Bugün Macaristan ve Orta Avrupa’da yapılan kazılar ve araştırmalar, Avarlar’ın iyi bir devlet ve ordu teşkilatına sahip olduğunu ve yüksek bir uygarlık düzeyine ulaştığını ortaya koyuyor.
Avrupa’nın doğusunda Sabir Devleti’nin yıkılmaya başladığı dönemlerde Hazarlar adıyla yeni bir Türk devleti ortaya çıktı.
Batı Göktürkleri’nin devamı sayılan Hazarlar, onların askeri ve mülki teşkilatı üzerine yerleşmişlerdi.
Üç yüz yıldan fazla hüküm süren bu devlet; Arap, Süryani ve Bizans kaynaklarında “Türk” adını taşır. Hazarlar, İran ile Bizans arasındaki mücadelede Bizans’ın müttefiki olarak hareket ettiler.
8. yüzyıl başlarında Azerbaycan’ı istila eden Araplar’ın Hazar topraklarına da saldırdıkları ve merkezleri olan Belencer’i (Dağıstan’da) işgal ettikleri görülüyor.
Halifelikle Hazarlar arasındaki mücadele 25 yıl kadar sürdü.
Hazar orduları 762’den itibaren yeniden Kafkasya’nın güneyine inerek bütün Azerbaycan ve Ermenistan’ı almış, Hazar kumandanı Ras Tarhan Gürcistan’a kadar ilerlemişti.
Hazarlar bundan sonra diğer Türk kavimleri ve özellikle de Rus tehdidi altına girdiler, Peçenekler’le yaptıkları uzun mücadeleler sonucu 10. yüzyıl sonlarına doğru dağıldılar.
Doğu ve Güneydoğu Avrupa’da ve Balkanlar’da yaşayan diğer bir Türk kavmi ise Peçenekler’dir. Oğuz boylarından olup, 8. ve 10. yüzyıllarda, önceleri Balkaş gölü civarında bulunan Peçenekler, Göktürk-Uygur mücadelesi sırasında yerlerini terkederek Aral gölü civarına geldiler.
Buradan daha Batı’ya hareket ederek, Hazarlar ile mücadele ettiler, Kuman ovalarına girip Don ve Dnyeper nehirleri arasındaki Macarlar’ı Batı’ya sürdüler.
Hazarlar ile olan mücadelelerinde Rus knezlerine yardım ederek bu devletin kurulmasında rol oynadılar. 10. yüzyılda Don nehrinden Tuna’ya kadar olan sahada egemen olan Peçenekler, 11. yüzyıl ortalarından itibaren Bizans topraklarına akınlar yaptılar.
Ancak 1091 yılında Aşağı Meriç boyunda Kuman-Bizans birleşik kuvvetleri tarafından ağır bir yenilgiye uğratıldılar.
Bundan sonra siyasi bir varlık gösteremeyen dağınık Peçenek gruplarından bir kısmı imparatorluk arazisinde iskan edildi.
Balkanlar’da ve Macaristan’da kalanlar ise oralarda yerleşti ve yerli halkla kaynaşarak eridi.
İslami Dönem Türk Tarihi. Uygur Devleti’nin yıkılmasından sonra yerine Karluk, Çiğil ve Argul gibi Türk boylarına dayanan Karahanlı Devleti kuruldu (840). Karahanlılar devri Türk tarihinde önemli bir dönüm noktası sayılır.

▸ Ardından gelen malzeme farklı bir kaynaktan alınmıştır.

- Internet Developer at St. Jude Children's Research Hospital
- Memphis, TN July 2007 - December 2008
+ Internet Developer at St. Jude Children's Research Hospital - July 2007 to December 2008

turkiye cumhuriyeti nin kurulus mesalesi

Çünkü Karahanlı hükümdarı Satuk Buğra Han zamanında İslamiyet resmi din olarak kabul edildi. Karahanlılar, Orta Asya’da kurulan ilk Müslüman Türk devleti olmaları nedeniyle, Türk-İslam kültür ve uygarlığı denilen tarihi gelişmenin temellerini attılar.

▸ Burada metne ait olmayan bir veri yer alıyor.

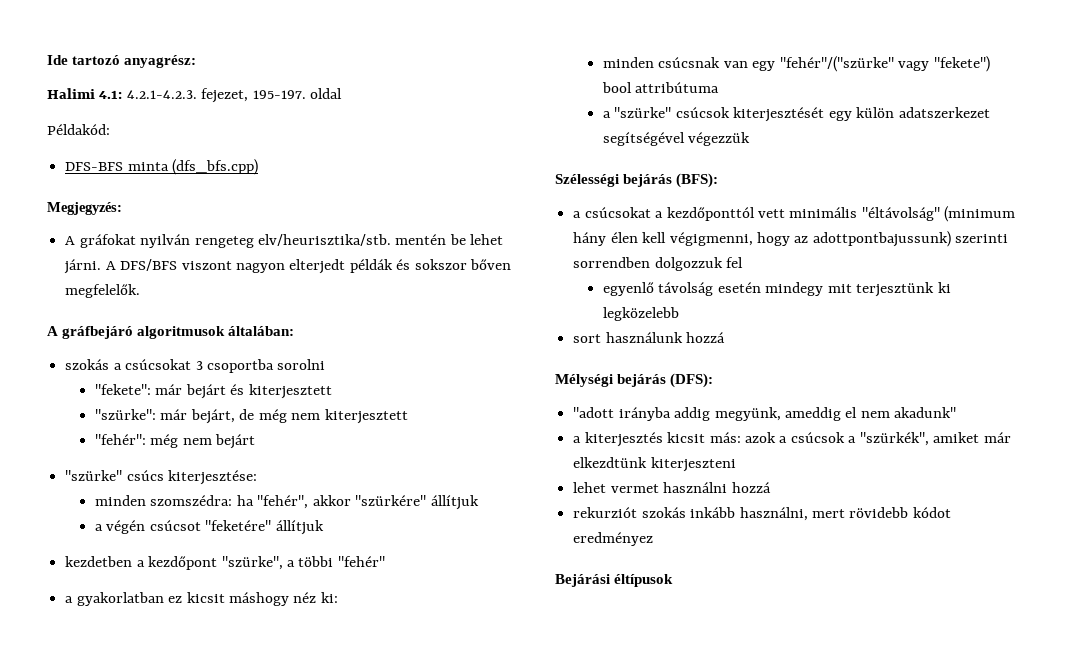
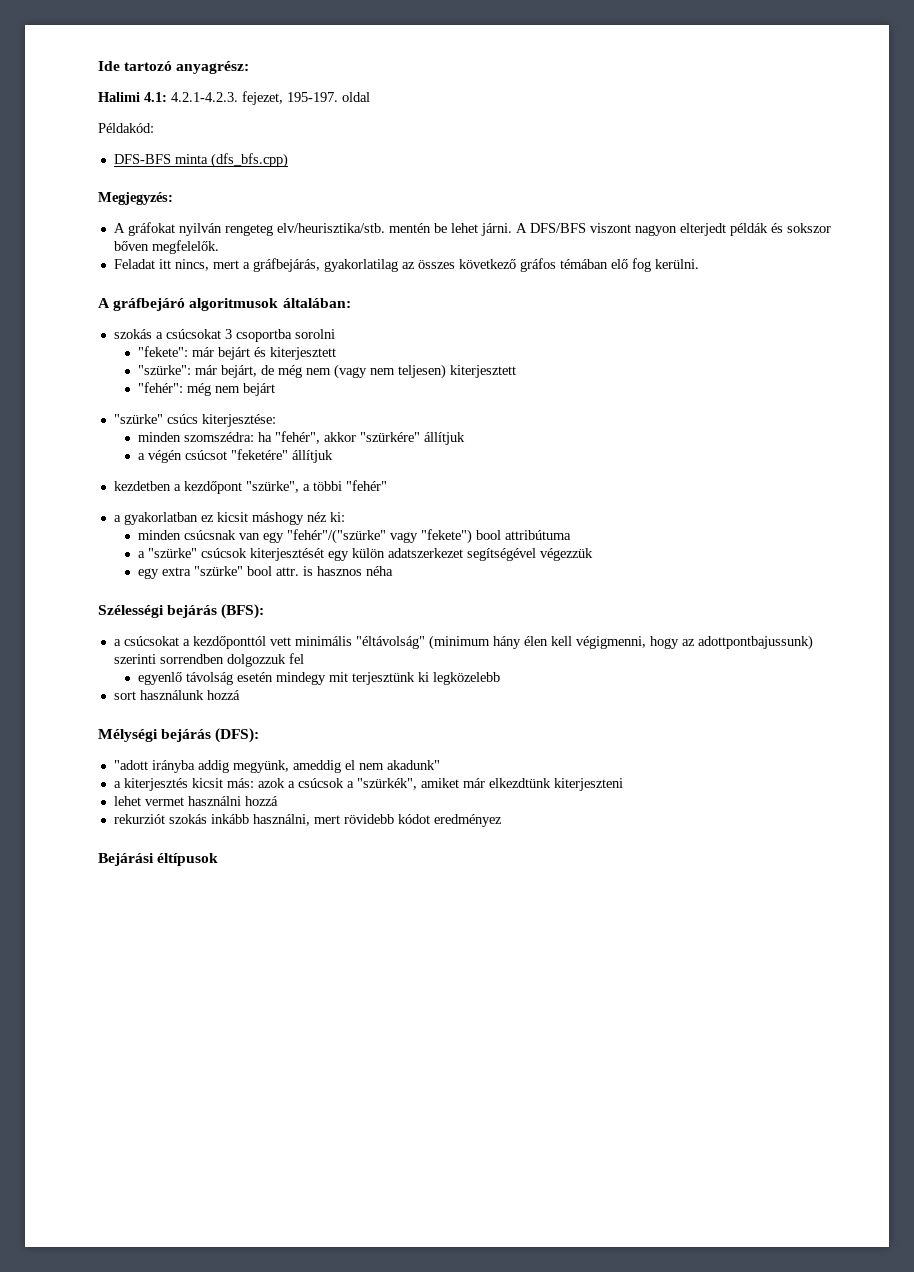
+ Feladat itt nincs, mert a gráfbejárás, gyakorlatilag az összes következő gráfos témában elő fog kerülni.
- "szürke": már bejárt, de még nem kiterjesztett
+ "szürke": már bejárt, de még nem (vagy nem teljesen) kiterjesztett
+ egy extra "szürke" bool attr. is hasznos néha

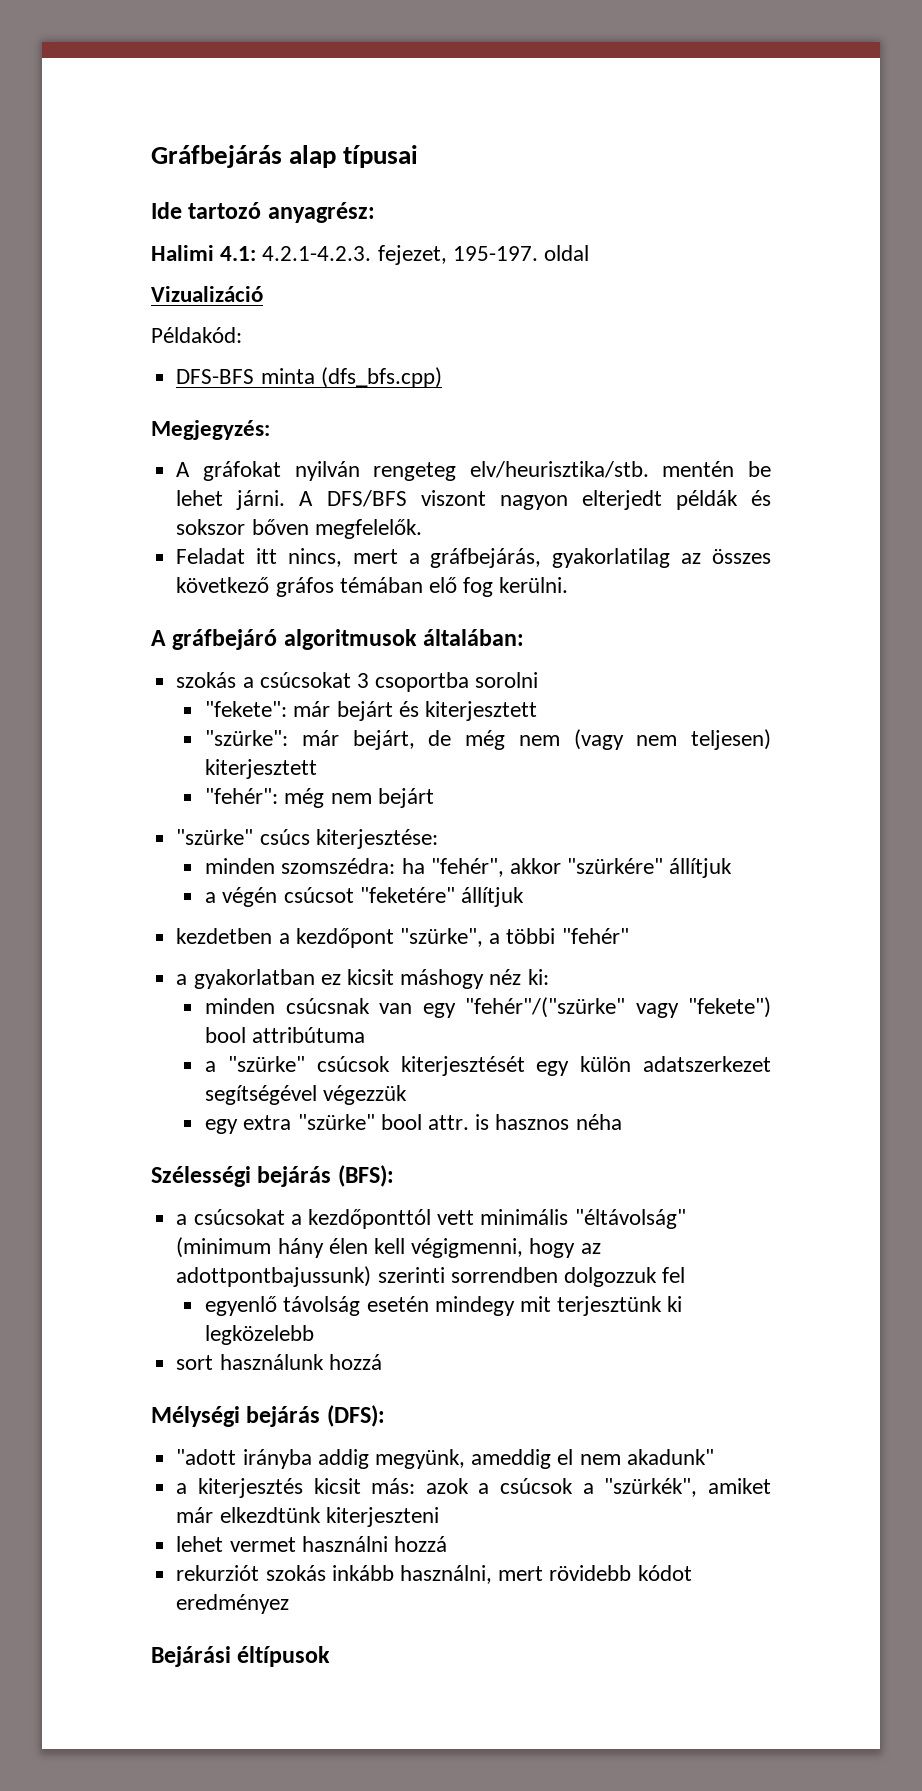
+ Gráfbejárás alap típusai
+ Vizualizáció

İlk yönetim merkezi Kaşgar ve kuzeydeki ikinci merkezi de Balasagun olan Karahanlı Devleti, 1042 yılında Doğu ve Batı Karahanlı olmak üzere iki kardeş arasında bölüşüldü.
Bunlardan Doğu Karahanlı Devleti 1211 yılına kadar yaşadı ve daha sonra Büyük Selçuklu Devleti’nin yönetimine girdi.

Genellikle adil, dindar ve kültürsever hükümdarlar tarafından yönetilen Karahanlı Devleti zamanında İslami Türk edebiyatı gelişti, Kaşgar ve Balasagun birer kültür merkezi haline geldi.

Karahanlılar’ın hüküm sürdüğü dönemlerde başkenti Afganistan’daki Gazne şehri olan ikinci bir Türk devleti daha bulunmaktaydı. Gazneli Devleti’nin (969-1187) en güçlü dönemi ilk kez “Sultan” ünvanını kullanan Gazneli Mahmud zamanı oldu.

Hindistan üzerine birçok sefer düzenleyen Gazneli Mahmud, buraları Türk yönetimine alarak islamlaştırdı ve böylece bugünkü Pakistan Devleti’nin temellerini atmış oldu.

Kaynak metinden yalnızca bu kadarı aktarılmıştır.